Photo Credits: Paul Andrews
Kansas Republicans introduced the new bill HB 2320 to prevent the state from recognizing same-sex marriages, which are referred to in the bill as “parody” marriages. Another bill, HB 2321, would create “elevated marriage” for straight couples while making it harder for them to get divorced.
Christel Highland — the daughter of one of the Republicans, Rep. Ron Highland — recently posted to her Facebook page a copy of the letter she wrote to her father, which expressed her disgust with his support for the dehumanizing bill.
Part of her letter reads: “…Why would you openly attempt [a] policy that elevates hate and hurts my family and friends? Why would a person of integrity want to legislate and force their beliefs on another? That, to me, is the core question…Your most sacred job as an elected official is to serve and protect people. Your God did not elect you, living breathing human beings did. Further isolating the marginalized among the population you serve is far from your duty. Hate has no place in public policy…”
After reading her note, Highland said in a written statement to The Wamego Times newspaper: “The bill that I should not have signed on to cosponsor contained some hateful language which I do not condone, and it is against our Lord’s command to love our neighbors. I have asked for my name to be removed from the bill. The process for doing so is in motion.”
Highland, a Wamego Republican, said: “I trusted the author of the bill, who is my office mate, and signed on to several of his bills.
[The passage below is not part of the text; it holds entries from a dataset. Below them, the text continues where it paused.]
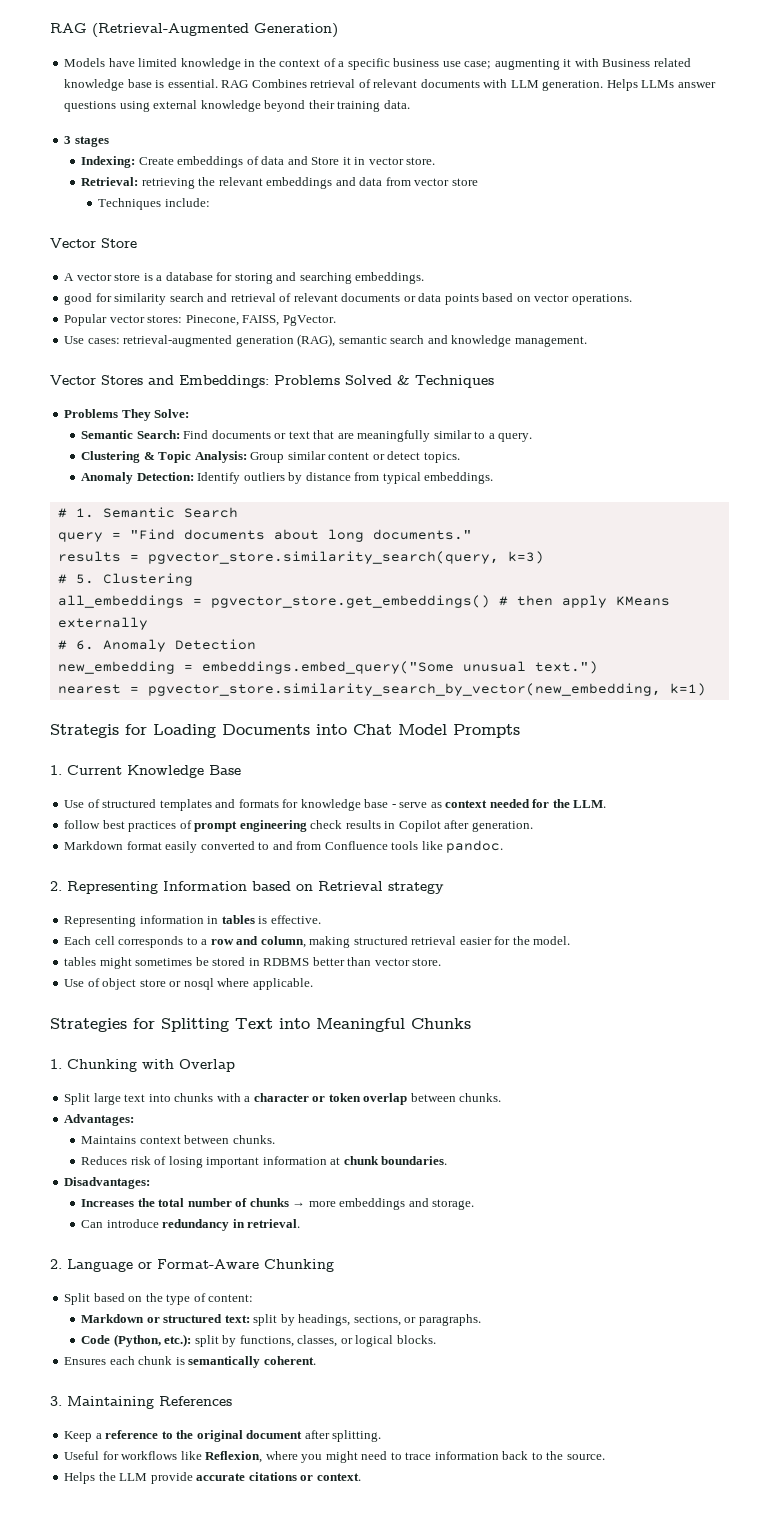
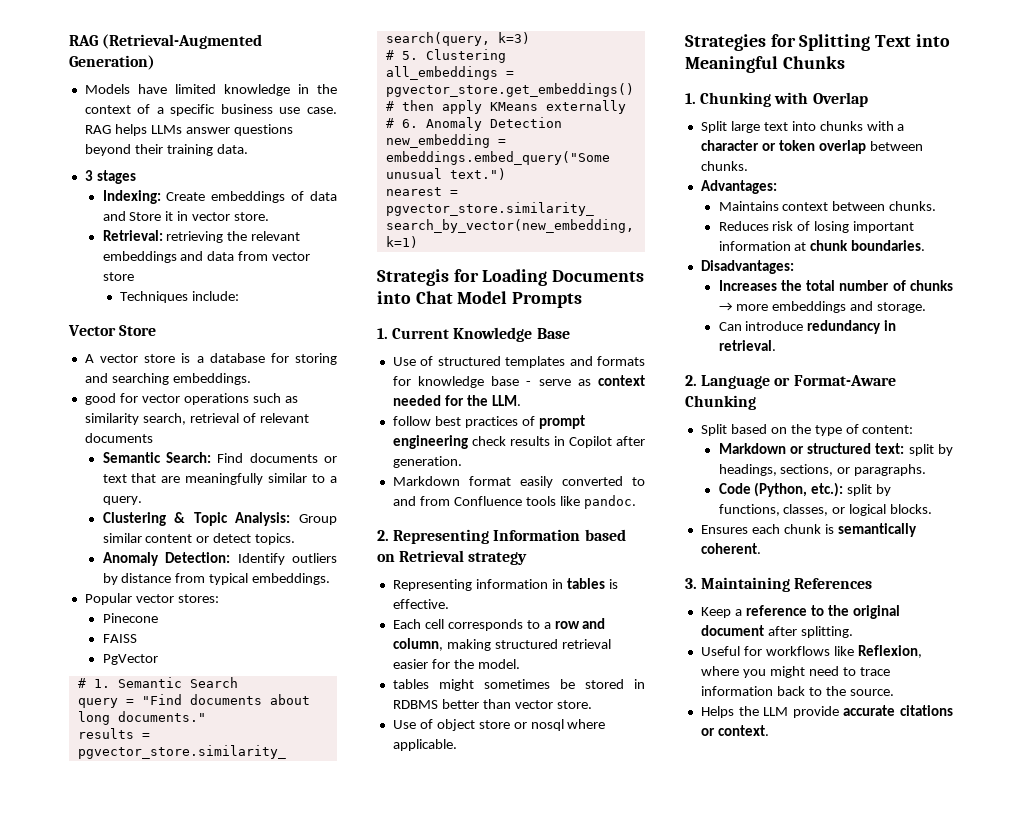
- Models have limited knowledge in the context of a specific business use case; augmenting it with Business related knowledge base is essential. RAG Combines retrieval of relevant documents with LLM generation. Helps LLMs answer questions using external knowledge beyond their training data.
+ Models have limited knowledge in the context of a specific business use case. RAG helps LLMs answer questions beyond their training data.
- good for similarity search and retrieval of relevant documents or data points based on vector operations.
- Popular vector stores: Pinecone, FAISS, PgVector.
- Use cases: retrieval-augmented generation (RAG), semantic search and knowledge management.
- Vector Stores and Embeddings: Problems Solved & Techniques
- Problems They Solve:
+ good for vector operations such as similarity search, retrieval of relevant documents
+ Popular vector stores:
+ Pinecone
+ FAISS
+ PgVector

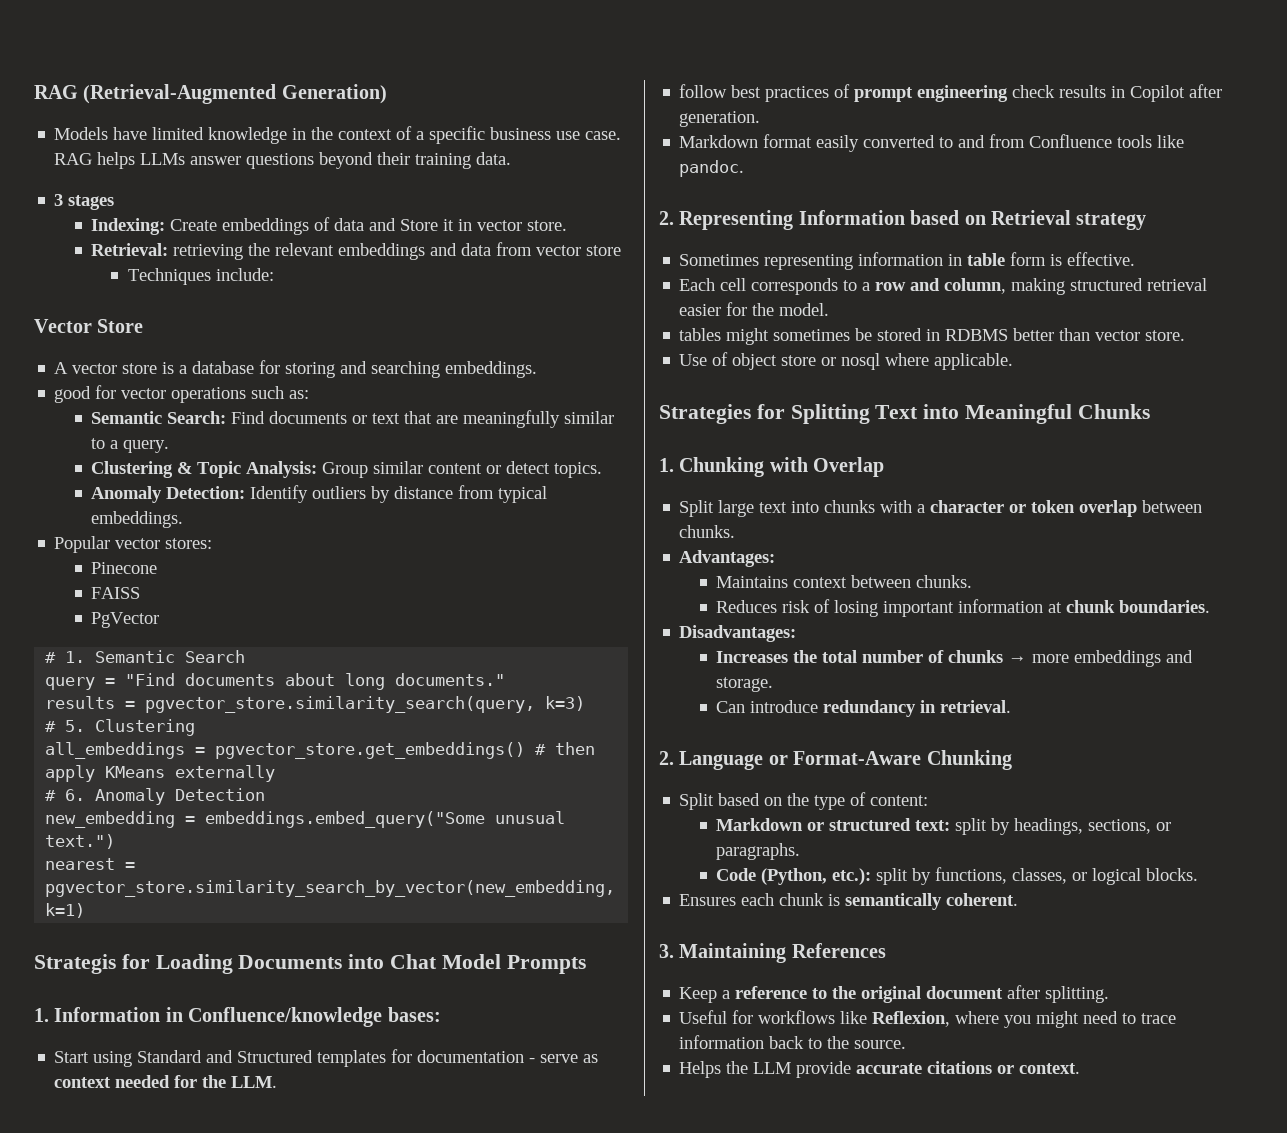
- good for vector operations such as similarity search, retrieval of relevant documents
+ good for vector operations such as:
- 1. Current Knowledge Base
- Use of structured templates and formats for knowledge base - serve as context needed for the LLM.
+ 1. Information in Confluence/knowledge bases:
+ Start using Standard and Structured templates for documentation - serve as context needed for the LLM.
- Representing information in tables is effective.
+ Sometimes representing information in table form is effective.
Knowing that some of them were really important, I trusted that they all were, and that was not the case. I must admit it was a mistake, and apologize.”
The Wichita Eagle reports that the public disapproval of same-sex marriage from some Republican lawmakers comes just months after voters elected the state’s first openly gay lawmakers and less than two weeks after the introduction of a bill that would prohibit discrimination against LGBT individuals statewide.
The anti-gay marriage bills stand virtually no chance of becoming law. Democratic Gov. Laura Kelly’s first official act in office was to restore non-discrimination protections for LGBT state workers, and she would almost certainly veto such a bill.
And although the Kansas Constitution prohibits same-sex marriage, the U.S. Supreme Court has ruled that gay couples have the right to marry. An immediate court challenge would be expected if the bill ever did become law.